Hitchcock would scoff at Hitchcock.
Melodramatic and thin, this biographical movie-within-a-movie—chronicling Psycho’s arduous production in 1959—is all bomb and no build-up. Directed with TV-movie-blandness by Sacha Gorvasi and written with the cursory touchstone haste of a Wikipedia article by John J. McLaughlin (based on a book by Stephen Rebello), Hitchcock erroneously mistakes on-the-nose bluntness for sly suggestion. For example: To intimate Hitchcock’s much-surmised obsession with his leading ladies there’s a scene of him drooling over their headshots like one of Pavlov’s dogs; to insinuate that his voyeurism wasn’t restrained to cinematography we watch him spy Vera Miles in her skivvies through a dressing room peephole.
Hitchcock not only takes liberties with rumors that have never actually been substantiated; it fails to recognize that the filmmaker’s allure has always been his ambiguity. Even Hitchcock himself loved to perpetuate his own sleazy mythology, through interviews and iconic signifiers (like his chubby, profiled silhouette). From his old suspense adage (“There’s no excitement in the explosion, only in its anticipation”), clearly Hitchcock understood the thrill of Mystery, especially when his reputation and oeuvre only deepened the enigma. The common hypothesis espoused by critics is that Hitchcock lived through his viewfinder; when you watch an Alfred Hitchcock thriller, you’re seeing the world through his idiosyncratic gaze. No matter how well made, a Hitchcock biopic can never capture the quagmires and contradictions of the real guy as effectively as the films themselves.
Hitchcock opens curiously, not with the eponymous Brit, but with backwoods serial killer Ed Gein (the inspiration for Psycho) whacking his brother in the head with a shovel. Then follow the felicitous notes of Alfred Hitchcock Presents’ opening theme, and the requisite “Good eeevening…” announces the arrival of Anthony Hopkins buried in prosthetics. The lead performance, while admirable, is not a transformative embodiment; it’s a spot-on impersonation. Fatally hindered by paltry screenwriting and direction, Hopkins has little space for emotional discovery. Admittedly, he does channel Hitchcock’s more superficial quirks with aplomb—the plummy accent and the elongated syllabic diction. As for the gallows humor, Hopkins spits morbid witticisms with a touch of playful venom.
The success of North By Northwest in 1959 prompts Paramount to demand a facsimile. Hitchcock’s even offered Ian Fleming’s spy novel Casino Royale. But the director isn’t interested; he’s looking for something dark, devious, and more challenging. He chooses an adaptation of Robert Bloch’s macabre bestseller, Psycho: And why not? It’s got blood and gore. It’s got nudity. It kills off its lead halfway through. The censors and studio heads are dreading Alfred Hitchcock’s (wet) dream project like a stabbing in the shower. God forbid Paramount suffer another Vertigo, a masterpiece dismissed in its time! Hitch is unassailable and finances the film by mortgaging his own Beverly Hills mansion. He hires novice screenwriter Joseph Stefano (Ralph Macchio) on the cheap; he casts A-list actress Janet Leigh (Scarlet Johansson) as the doomed heroine and boy-next-door Anthony Perkins (James D’Arcy) as the owner and operator of the Bates Motel.

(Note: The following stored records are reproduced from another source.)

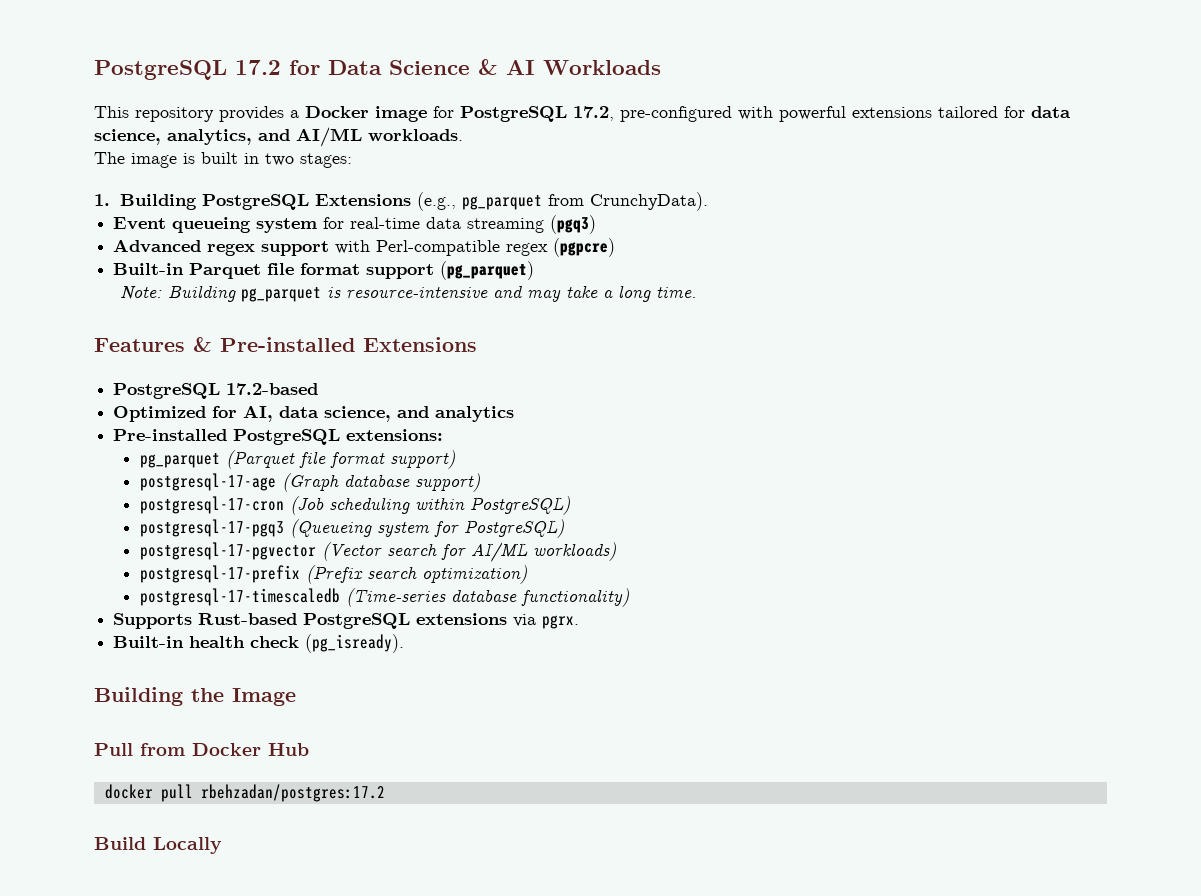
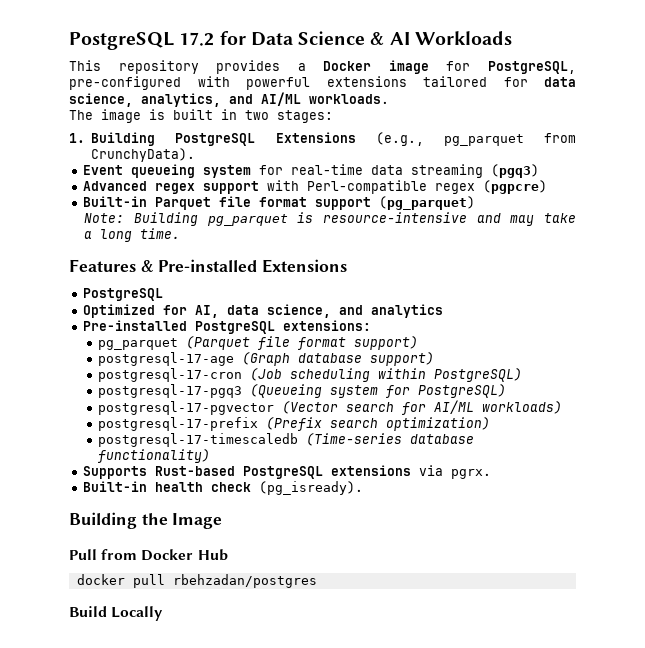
- This repository provides a Docker image for PostgreSQL 17.2, pre-configured with powerful extensions tailored for data science, analytics, and AI/ML workloads.
+ This repository provides a Docker image for PostgreSQL, pre-configured with powerful extensions tailored for data science, analytics, and AI/ML workloads.
  Features & Pre-installed Extensions
- PostgreSQL 17.2-based
+ PostgreSQL
- docker pull rbehzadan/postgres:17.2
+ docker pull rbehzadan/postgres

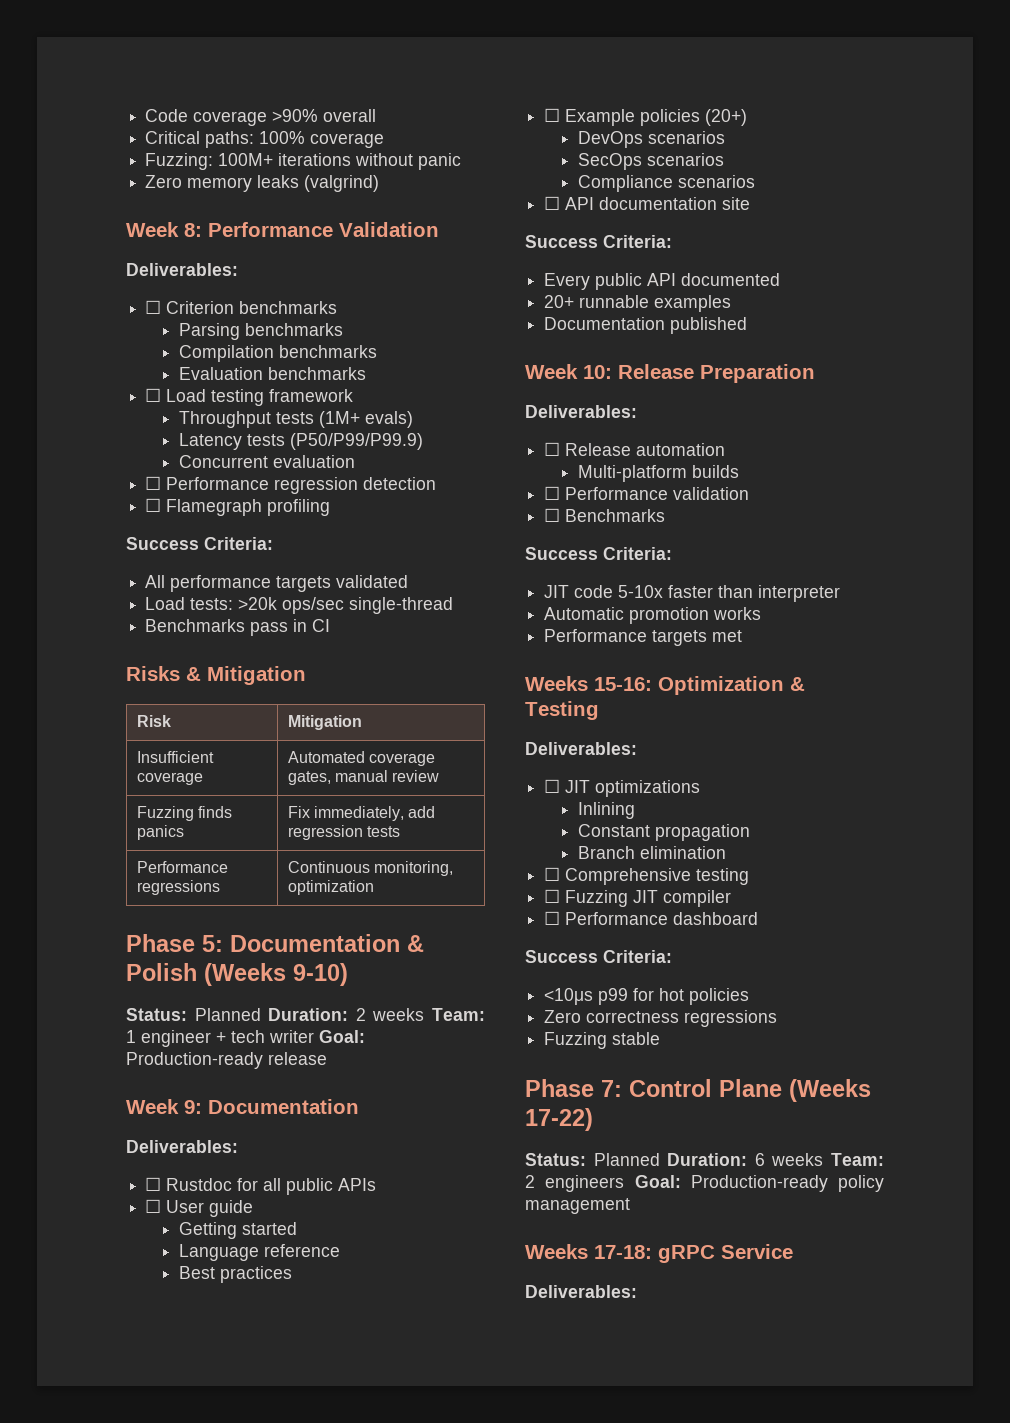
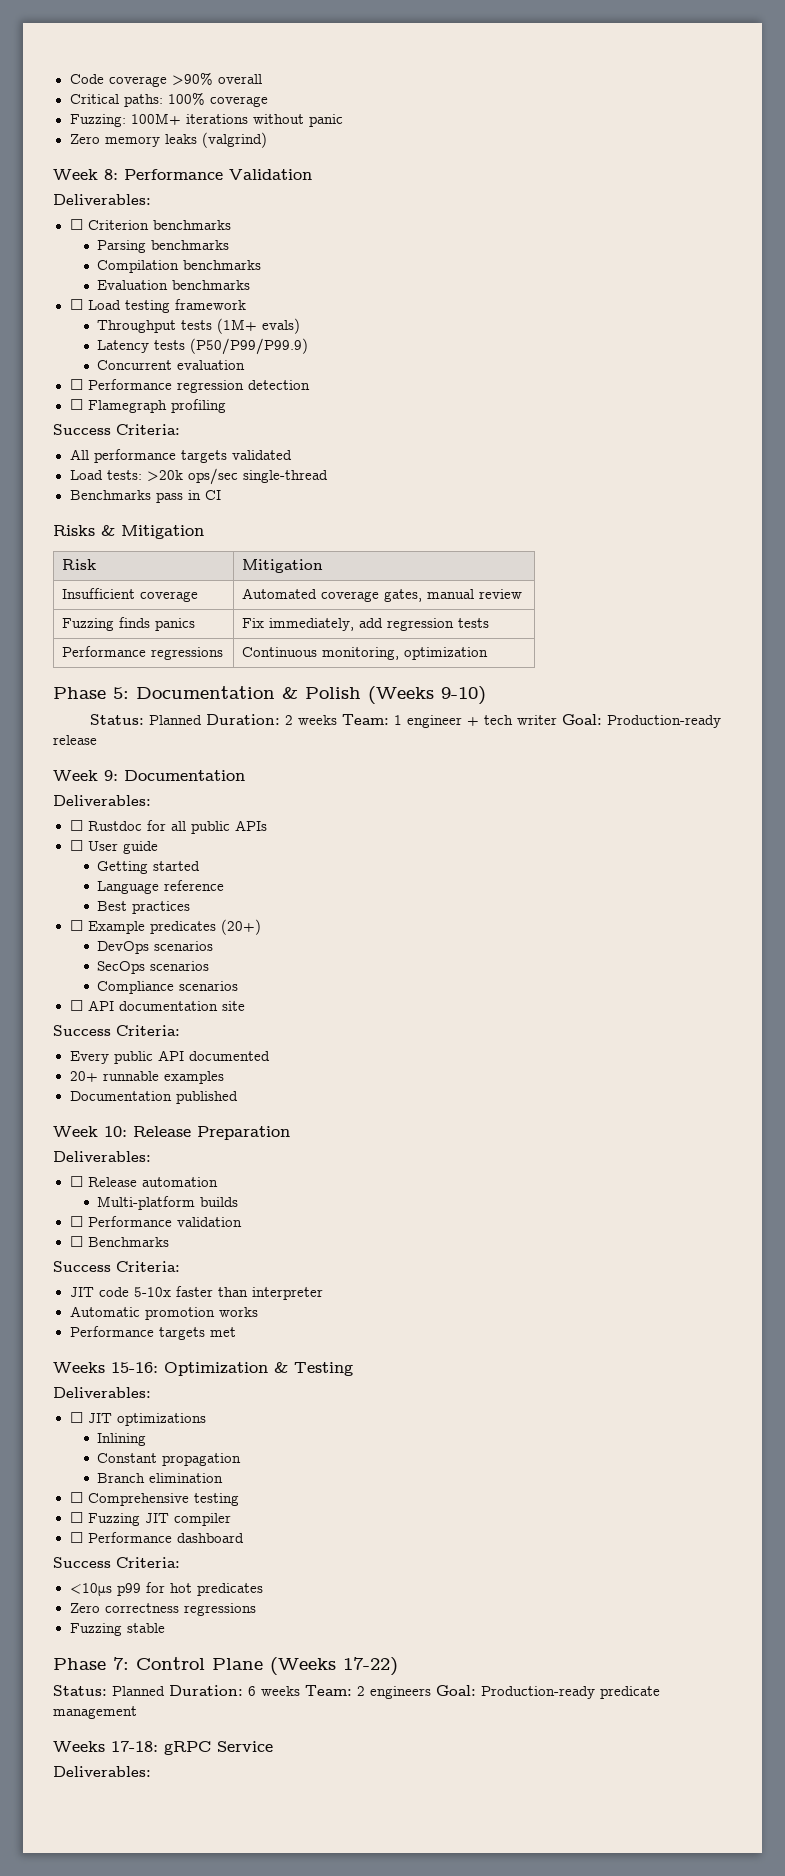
- ☐ Example policies (20+)
+ ☐ Example predicates (20+)
- <10μs p99 for hot policies
+ <10μs p99 for hot predicates
- Status: Planned Duration: 6 weeks Team: 2 engineers Goal: Production-ready policy management
+ Status: Planned Duration: 6 weeks Team: 2 engineers Goal: Production-ready predicate management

Johansson as Janet Leigh is the film’s amiable peach, its most fetching, come-hither asset. Then there’s Vera Miles (Jessica Biel), one of several notable actresses who swear to this day that Hitchcock sought to ruin their careers. Miles is written as the intoned voice of the postmodern critical community, sharing now platitudinous insights: “You know Jimmy Stewart’s character in Vertigo?” she tells Leigh, “That’s really Hitchcock, only younger, slimmer, and better looking.” Thanks, Vera. Did you get that from Donald Spoto’s The Dark Side of Genius? In a preparatory meeting, D’Arcy portrays Perkins like he’s Norman Bates, all fidgety boyishness. The unconscious implication is that Perkins was merely playing himself, which shortchanges one of the greatest performances in history.